- [Aim of the task]
Apart from the pictures, everything in the lines below must be printed exactly.
= = = = =
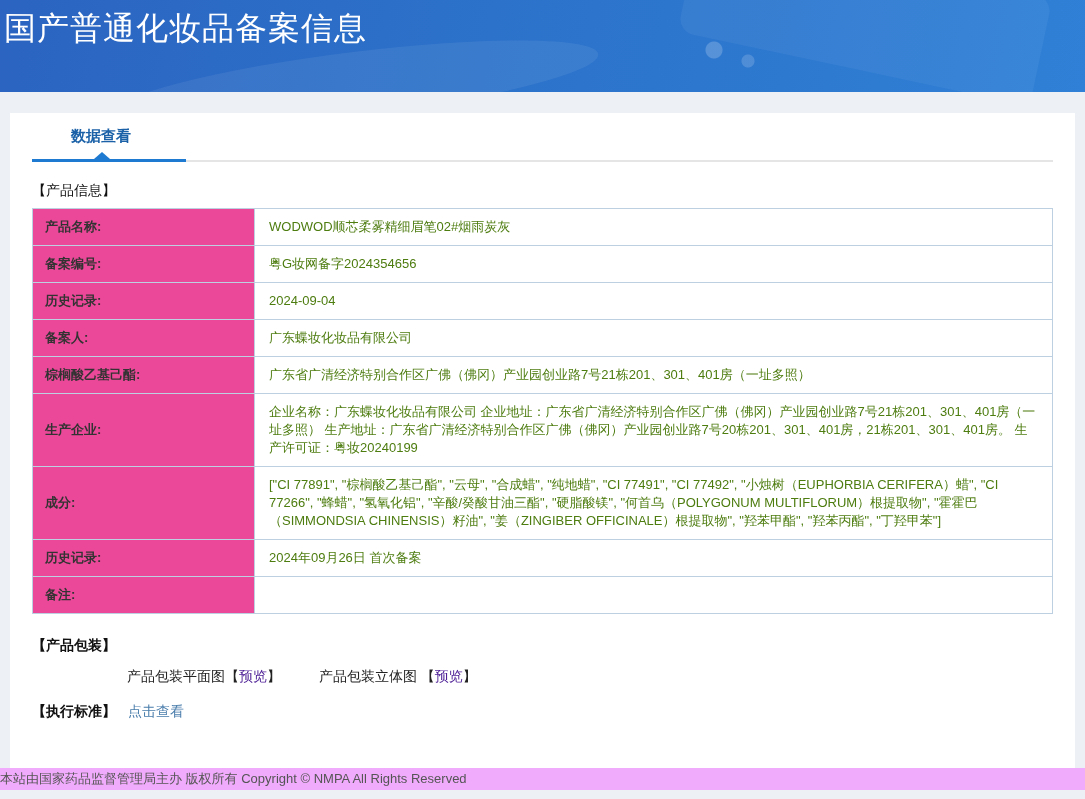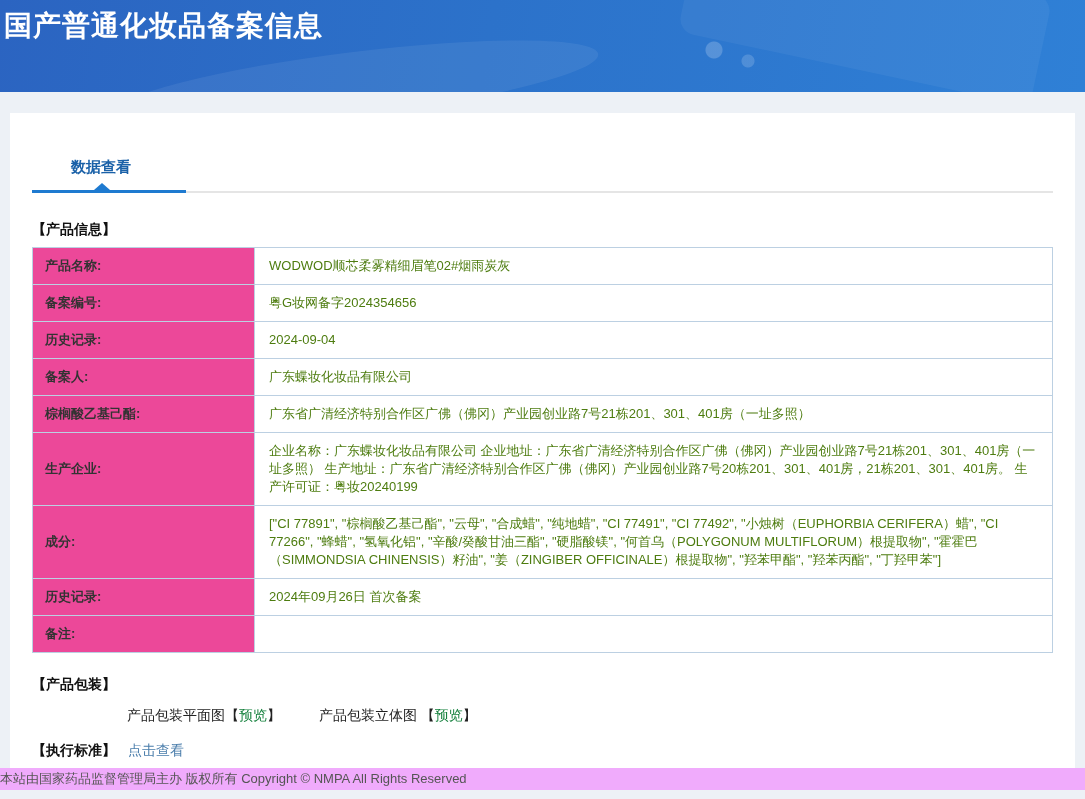--- a/index.html
+++ b/index.html
@@ -30,7 +30,7 @@
   }
   .banner h1 {
     position: relative; z-index: 2; margin: 0; padding: 7px 16px 0 4px;
-    color: #fff; font-size: 28px; font-weight: bold; letter-spacing: 1px;
+    color: #fff; font-size: 32px; font-weight: normal; letter-spacing: 1px;
   }
 
   

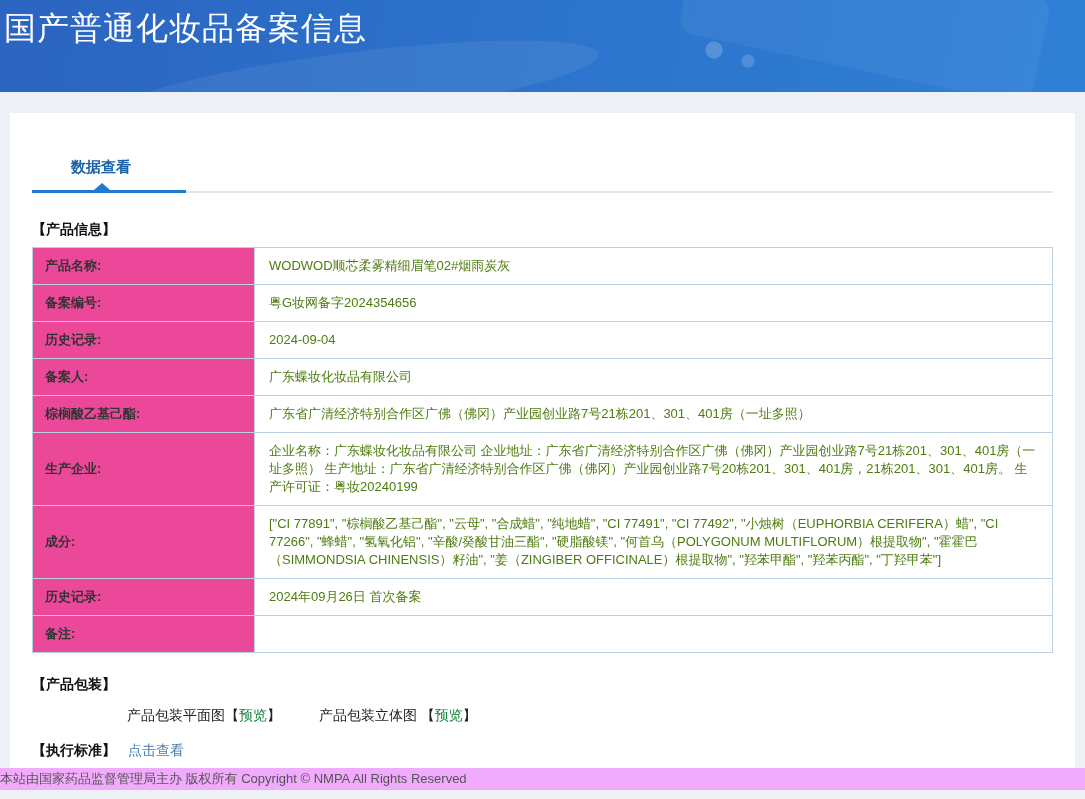--- a/index.html
+++ b/index.html
@@ -40,7 +40,7 @@
   }
 
   
-  .tabbar { padding-top: 45px; }
+  .tabbar { padding-top: 14px; }
   .tab-label {
     display: inline-block; margin-left: 39px;
     color: #1a61a8; font-size: 15px; font-weight: bold; cursor: pointer;

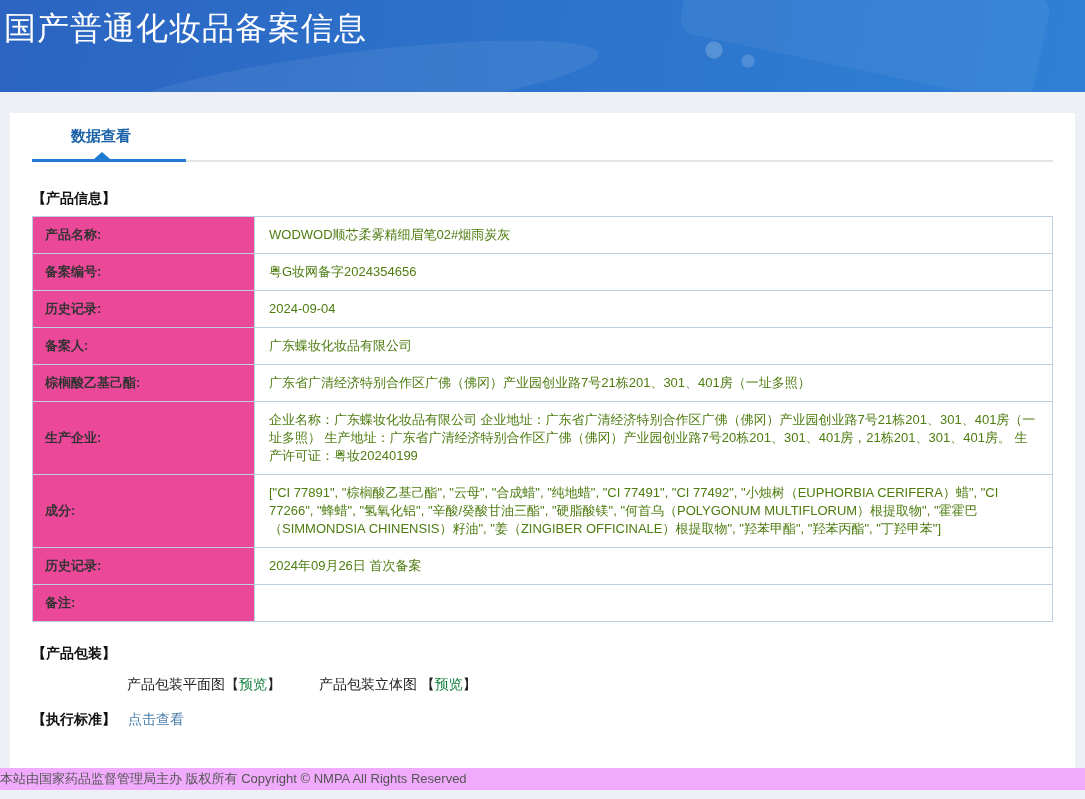--- a/index.html
+++ b/index.html
@@ -59,7 +59,7 @@
   }
 
   
-  .section-title { margin-top: 28px; font-size: 14px; font-weight: bold; color: #111; }
+  .section-title { margin-top: 20px; font-size: 14px; font-weight: normal; color: #111; }
   table.info { margin-top: 8px; width: 100%; border-collapse: collapse; font-size: 13px; }
   table.info th, table.info td { border: 1px solid #bcd0e2; line-height: 18px; }
   table.info th {

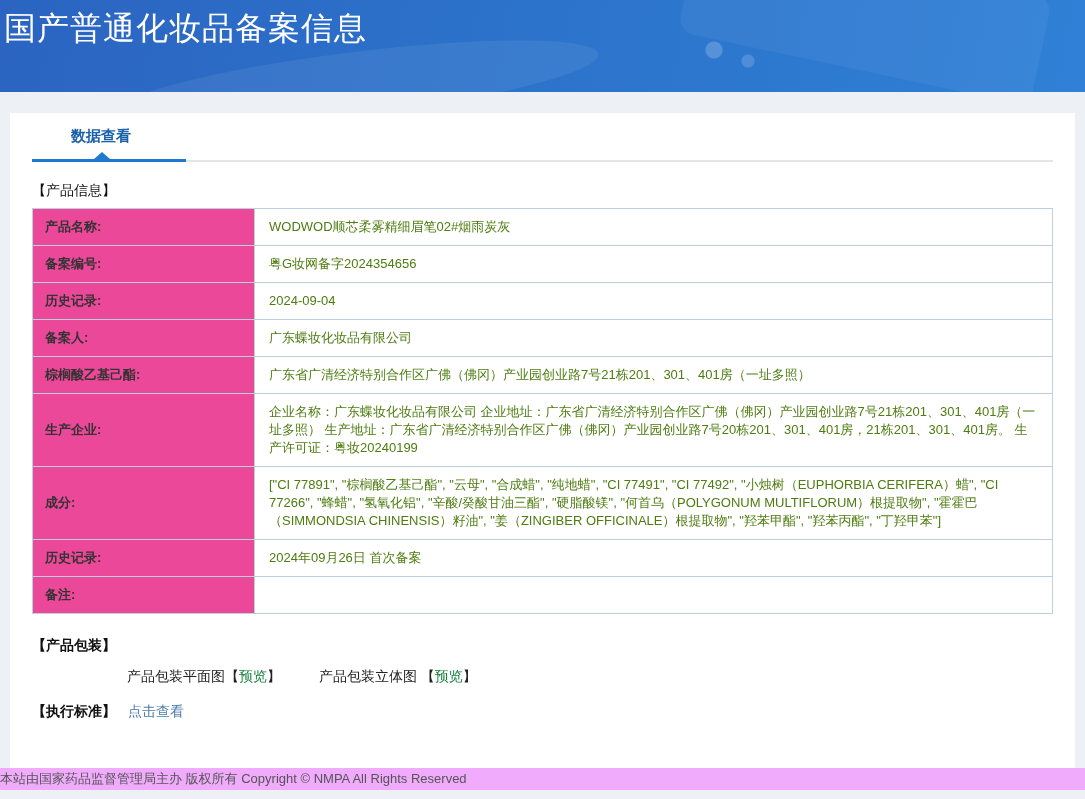--- a/index.html
+++ b/index.html
@@ -76,7 +76,7 @@
   .pack-item + .pack-item { margin-left: 34px; }
   .pack-item .lbl { color: #222; }
   .bracket { color: #222; }
-  a.preview-link { color: #15803d; text-decoration: none; cursor: pointer; }
+  a.preview-link { color: #4c1d95; text-decoration: none; cursor: pointer; }
   .link-row { margin-top: 17px; font-size: 14px; }
   .link-row .lr-heading { font-weight: bold; color: #111; }
   a.view-link { color: #4a7dab; text-decoration: none; margin-left: 12px; cursor: pointer; }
= = = = =
- [Task result]
--- a/index.html
+++ b/index.html
@@ -30,7 +30,7 @@
   }
   .banner h1 {
     position: relative; z-index: 2; margin: 0; padding: 7px 16px 0 4px;
-    color: #fff; font-size: 28px; font-weight: bold; letter-spacing: 1px;
+    color: #fff; font-size: 32px; font-weight: normal; letter-spacing: 1px;
   }
 
   

--- a/index.html
+++ b/index.html
@@ -40,7 +40,7 @@
   }
 
   
-  .tabbar { padding-top: 45px; }
+  .tabbar { padding-top: 14px; }
   .tab-label {
     display: inline-block; margin-left: 39px;
     color: #1a61a8; font-size: 15px; font-weight: bold; cursor: pointer;

--- a/index.html
+++ b/index.html
@@ -59,7 +59,7 @@
   }
 
   
-  .section-title { margin-top: 28px; font-size: 14px; font-weight: bold; color: #111; }
+  .section-title { margin-top: 20px; font-size: 14px; font-weight: normal; color: #111; }
   table.info { margin-top: 8px; width: 100%; border-collapse: collapse; font-size: 13px; }
   table.info th, table.info td { border: 1px solid #bcd0e2; line-height: 18px; }
   table.info th {

--- a/index.html
+++ b/index.html
@@ -76,7 +76,7 @@
   .pack-item + .pack-item { margin-left: 34px; }
   .pack-item .lbl { color: #222; }
   .bracket { color: #222; }
-  a.preview-link { color: #15803d; text-decoration: none; cursor: pointer; }
+  a.preview-link { color: #4c1d95; text-decoration: none; cursor: pointer; }
   .link-row { margin-top: 17px; font-size: 14px; }
   .link-row .lr-heading { font-weight: bold; color: #111; }
   a.view-link { color: #4a7dab; text-decoration: none; margin-left: 12px; cursor: pointer; }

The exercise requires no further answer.